For the 30,000 Foot overview, I'd describe Defenders of the Last Stand as Pandemic with dice rolling. Each turn minions (similar to Pandemic's disease cubes) are added to the game board and are eliminated by characters entering the minions space and rolling dice to combat them (removing the minions.) The allocation of minions and the movement of generals isn't as predictable as Pandemic because there's no concentration of infections when the draw deck is rebuilt. So if you find the predictability/planning aspects of Pandemic as the most enjoyable aspect of the game, then Defenders of the Last Stand will disappoint you. If you enjoy Defenders of the Last Stands theme and can tolerate sensible strategies being derailed by poor dice rolls, then the game is excellent for the stories it can tell. You will feel a sense of accomplishment when you win because you likely had to take some risks to get there.

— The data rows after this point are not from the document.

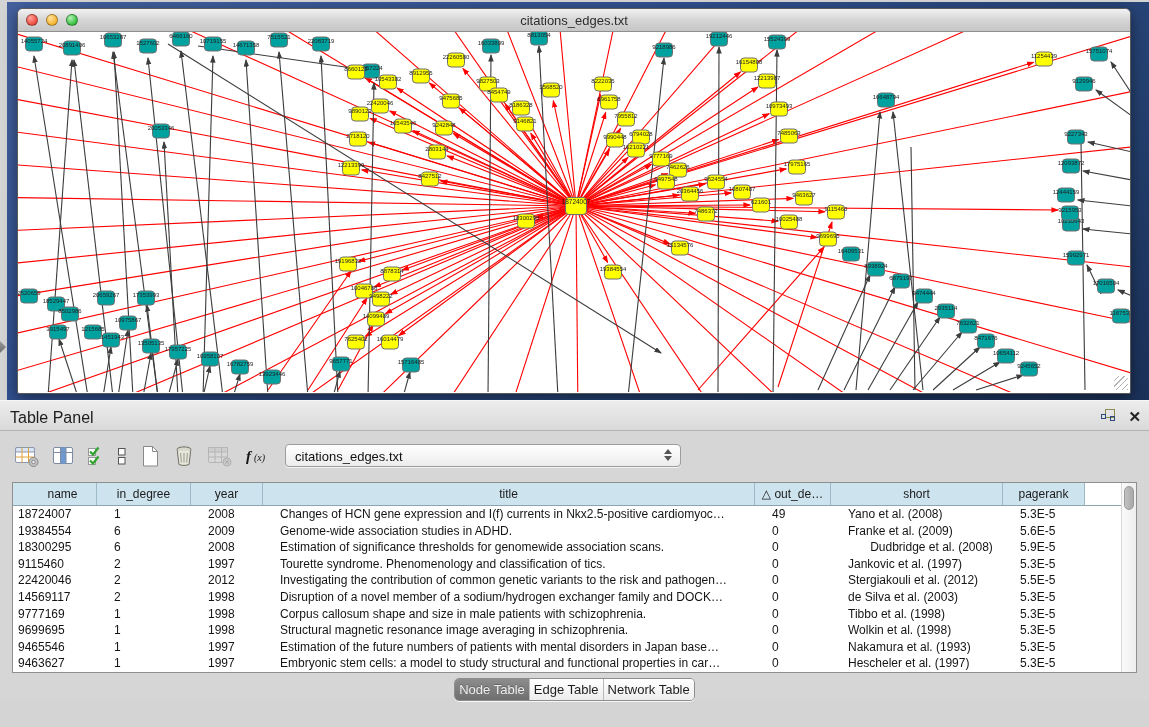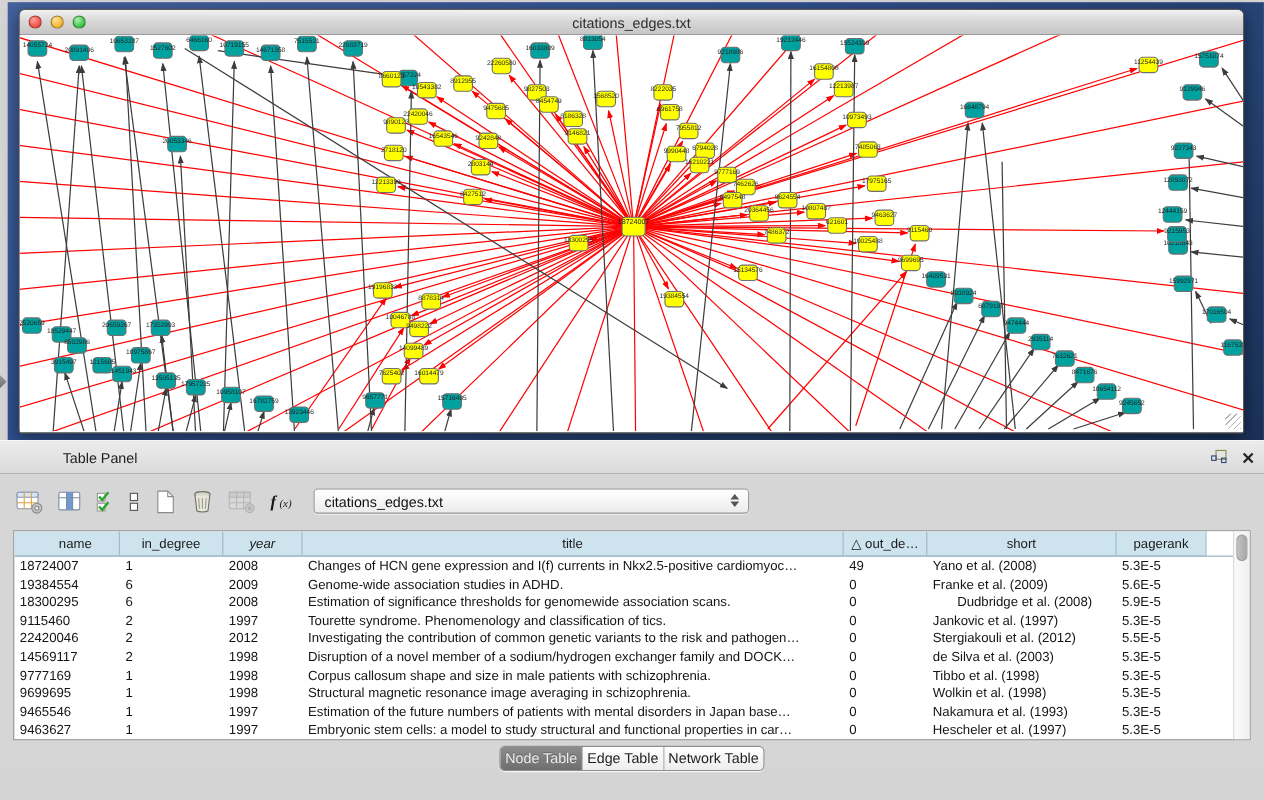"Table Panel" .panel-title { font-size: 13px -> 16px; margin-left: 47px -> none }
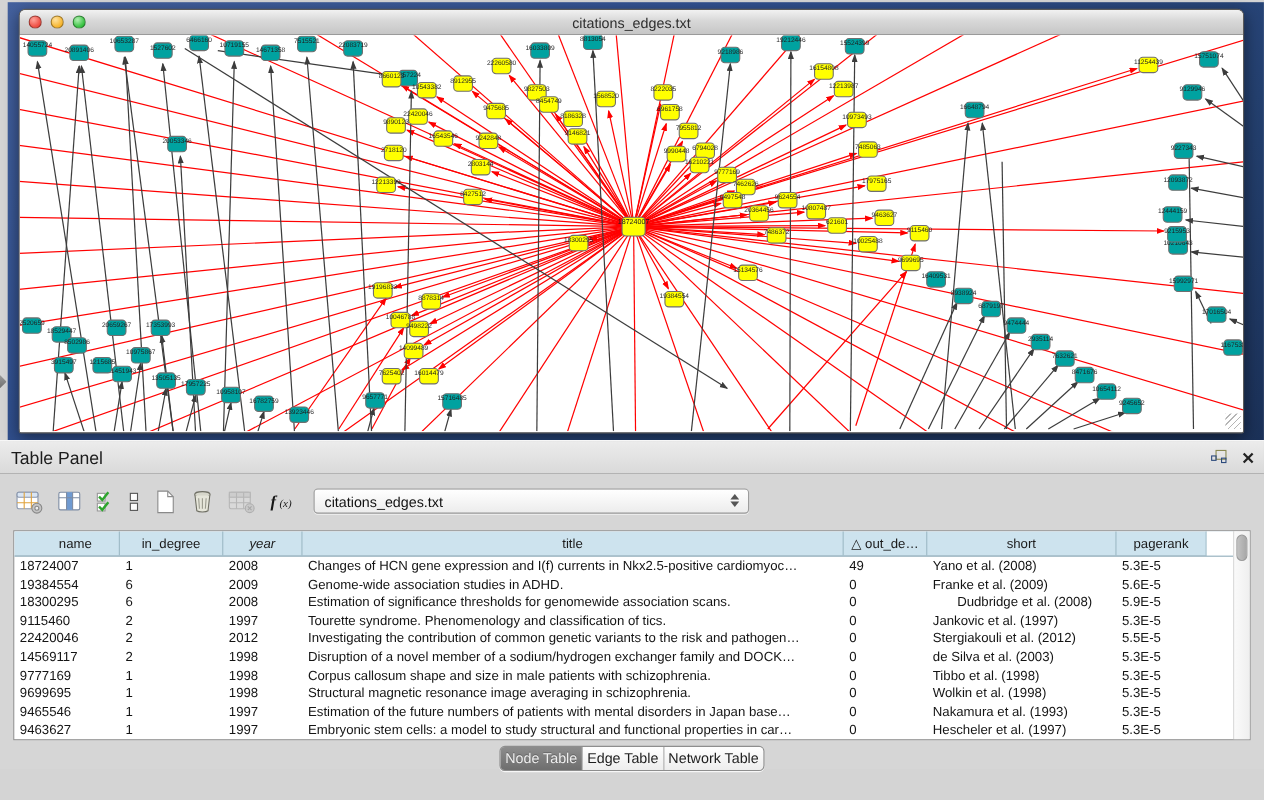"name" div.th { width: 96px -> 84px }
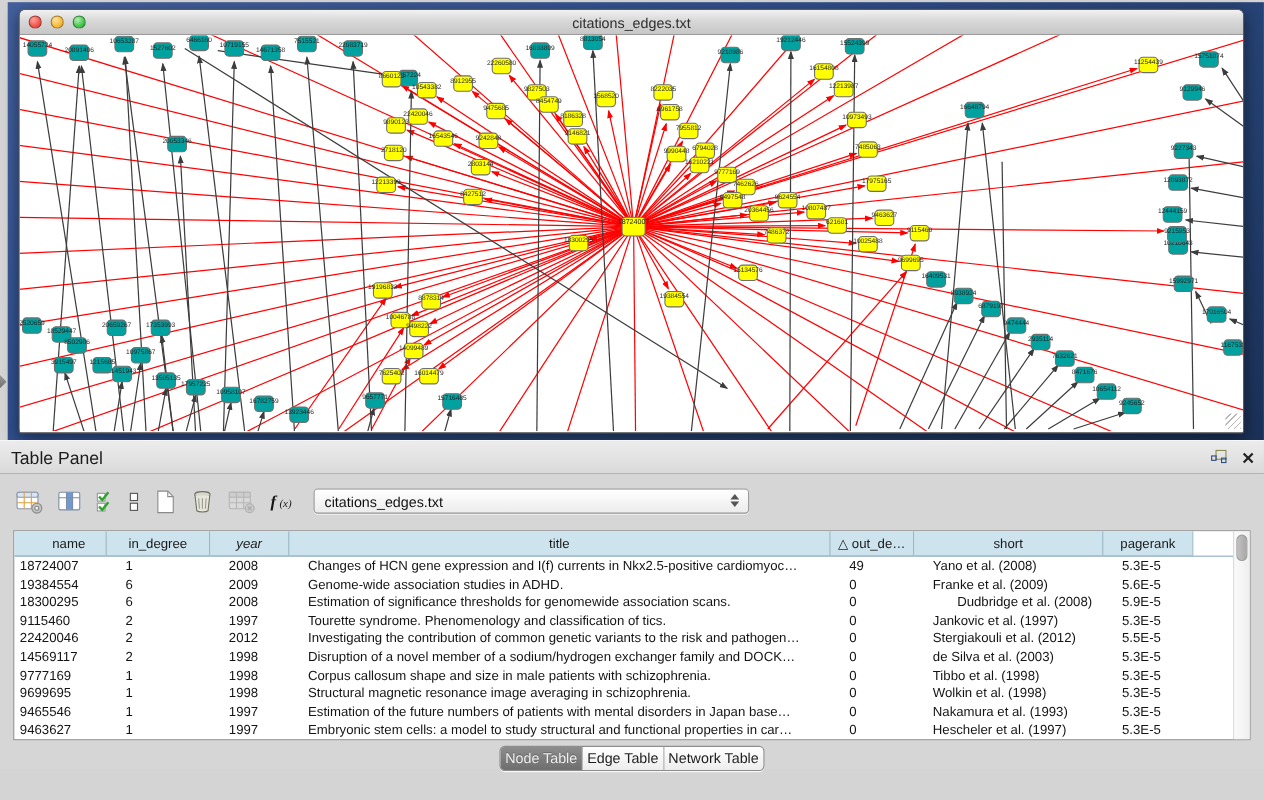"year" div.th { font-style: italic -> none }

At the 10,000 Foot overview, I'd say that Last Stand differs from Defenders of the Realm because the heroes have character attributes that are used when resolving Adventures (similar to DOTR's Quests) and they can acquire equipment for fighting minions and Generals. Adventuring and equipment are an important aspect of the Last Stand's gameplay - and provide most of the story telling hooks - while the Quests in Defenders of the Realm are optional and often work as a temptation/distraction from the core goal of controlling minion & tainted land outbreaks while acquiring cards to fight the generals. Characters in Defenders of the Last Stand, on average, have 2 more actions than heroes in Defenders of the Realm which is what makes adventuring feasible.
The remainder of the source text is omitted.